AnyPoC: Universal Proof-of-Concept Test Generation for Scalable LLM-Based Bug Detection
Summary: arXiv:2604.11950v1 Announce Type: cross
Abstract
Recent advancements in large language model (LLM)-based agents have shown promise in identifying potential bugs within source code. However, these agents often produce static hypotheses that necessitate manual validation, which constrains the efficacy of automated bug detection. To transform this challenge into an actionable task, we propose a test generation approach: synthesizing executable proof-of-concept tests (PoCs)—including scripts, command sequences, or crafted inputs—to effectively trigger the suspected defects. Automated PoC generation serves as a scalable validation oracle, facilitating end-to-end autonomous bug detection by providing concrete execution evidence.

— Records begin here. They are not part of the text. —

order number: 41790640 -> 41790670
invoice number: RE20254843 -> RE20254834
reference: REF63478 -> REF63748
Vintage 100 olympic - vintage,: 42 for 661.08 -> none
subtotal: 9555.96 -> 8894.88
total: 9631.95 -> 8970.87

The Challenge of Naive LLM Agents
Despite their capabilities, naive LLM agents struggle with reliability as validators. They tend to favor “successful” outcomes and may engage in reward-hacking, producing plausible yet non-functional PoCs or even hallucinated execution traces. To counter this issue, we introduce AnyPoC, a versatile multi-agent framework designed to:
- Analyze and validate candidate bug reports.
- Iteratively synthesize and execute PoCs while gathering execution traces.

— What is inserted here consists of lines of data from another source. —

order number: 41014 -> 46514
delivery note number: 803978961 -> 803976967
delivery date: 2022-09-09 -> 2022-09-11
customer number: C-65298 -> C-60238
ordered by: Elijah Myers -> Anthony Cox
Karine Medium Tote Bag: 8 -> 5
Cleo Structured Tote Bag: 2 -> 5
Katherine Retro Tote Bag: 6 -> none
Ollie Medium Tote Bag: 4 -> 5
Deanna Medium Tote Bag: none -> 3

- Independently re-execute and scrutinize PoCs to minimize hallucinations and reward hacking.
Continuous Knowledge Base Evolution
AnyPoC continuously extracts and evolves a PoC knowledge base, enabling it to manage a variety of tasks efficiently. The framework is adaptable, operating on candidate bug reports regardless of their origin, and can be integrated with diverse bug reporters.

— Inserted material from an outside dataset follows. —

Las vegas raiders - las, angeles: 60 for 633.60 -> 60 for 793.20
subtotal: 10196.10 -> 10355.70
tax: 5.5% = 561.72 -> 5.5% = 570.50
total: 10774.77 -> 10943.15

Practical Application and Results
To showcase the practicality and versatility of AnyPoC, we applied it alongside a straightforward agentic bug reporter to 12 critical software systems spanning various programming languages and domains. These systems include:
- Firefox
- Chromium
- LLVM
- OpenSSL
- SQLite
- FFmpeg
- Redis
Many of these systems comprise millions of lines of code. In comparison to leading coding agents such as Claude Code and Codex, AnyPoC demonstrated superior performance, yielding 1.3 times more valid PoCs for true-positive bug reports while rejecting 9.8 times more false-positive bug reports.
Impact of AnyPoC
To date, AnyPoC has successfully uncovered 122 new bugs, with 105 confirmed and 86 already rectified. Notably, 45 of the generated PoCs have been adopted as official regression tests, underscoring the framework’s potential to enhance software reliability and automate the bug detection process.
Conclusion
AnyPoC represents a significant advancement in automated bug detection, addressing key limitations of existing LLM-based agents. By providing a robust framework for PoC generation and validation, AnyPoC paves the way for more efficient and reliable software development processes.